Page MenuHomePhabricator

Translation page does not contain the latest translations/last translation
Closed, ResolvedPublic

Description

NOTE: T53731#2151432 (and secondarily T63353#2202206, T56579#2151653) were the main issues. The main fix is 052bd7d93, included in the REL1_27 branch or higher and in the 2016.04 tag or higher. Please upgrade to MLEB 2016.04 or higher to fix issues with updates to translation pages.

Example: saving this unit: https://meta.wikimedia.org/w/index.php?title=Translations:FDC_portal/CentralNotice2013-2/2/es&oldid=5347994 ("Comenta cuatro ...") caused this simultaneous edit in the translated page as usual: https://meta.wikimedia.org/w/index.php?diff=5347995&oldid=5347984 (see also the matching edit summary: 'Created page with "Comenta cuatro ...'), which however only changed the preceding unit ("Ayuda al Comité de ...", see diff).

The problem is particularly severe when saving the translation of the last unit, because the translation page will remain incomplete even though the translator has actually provided translations of the entire text.

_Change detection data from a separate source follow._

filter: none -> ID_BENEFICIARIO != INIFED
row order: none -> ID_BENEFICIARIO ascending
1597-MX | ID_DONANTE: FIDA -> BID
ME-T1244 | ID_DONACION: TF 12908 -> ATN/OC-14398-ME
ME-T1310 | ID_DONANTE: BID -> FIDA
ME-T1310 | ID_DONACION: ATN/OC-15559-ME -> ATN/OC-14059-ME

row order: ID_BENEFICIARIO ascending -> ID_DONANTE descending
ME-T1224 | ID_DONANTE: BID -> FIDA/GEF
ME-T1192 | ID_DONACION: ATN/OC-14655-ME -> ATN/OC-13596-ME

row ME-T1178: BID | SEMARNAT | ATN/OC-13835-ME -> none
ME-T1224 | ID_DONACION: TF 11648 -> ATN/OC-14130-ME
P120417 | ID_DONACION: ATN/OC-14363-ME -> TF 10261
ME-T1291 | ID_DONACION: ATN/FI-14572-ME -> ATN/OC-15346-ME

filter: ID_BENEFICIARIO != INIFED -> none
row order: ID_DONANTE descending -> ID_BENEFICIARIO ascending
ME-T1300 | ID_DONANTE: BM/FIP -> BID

Example: After https://meta.wikimedia.org/w/index.php?diff=5326458&oldid=5326448 (the most recent edit to that page at the time of filing this bug), the page remained at "98% complete" status and the very last paragraph is still in English ("Wikimedia Sweden has started ..."), even though the translation is at https://meta.wikimedia.org/wiki/Translations:Wikimedia_Highlights,_February_2013/61/da ("Wikimedia Sverige har indledt ..."); this misled me to into not distributing that translation to the corresponding communities yet because I erroneously assumed that the translator was not done yet.

Purging the cache (e.g. https://meta.wikimedia.org/w/index.php?title=Wikimedia_Highlights,_February_2013/da&action=purge ) did not have an effect in resolving the situation (the last unit still displays the English original instead of the existing translation).

Related but less severe bug: T41415: Deleting a translation unit page doesn't remove the corresponding content from the translation page


Version: master
Severity: major
See Also:

Details

Reference
bz46716

Related Objects

Event Timeline

There are a very large number of changes, so older changes are hidden. Show Older Changes

@Nikerabbit: It would be possible to crate an automated process which "marks the pages" again in background or a similar workaround?.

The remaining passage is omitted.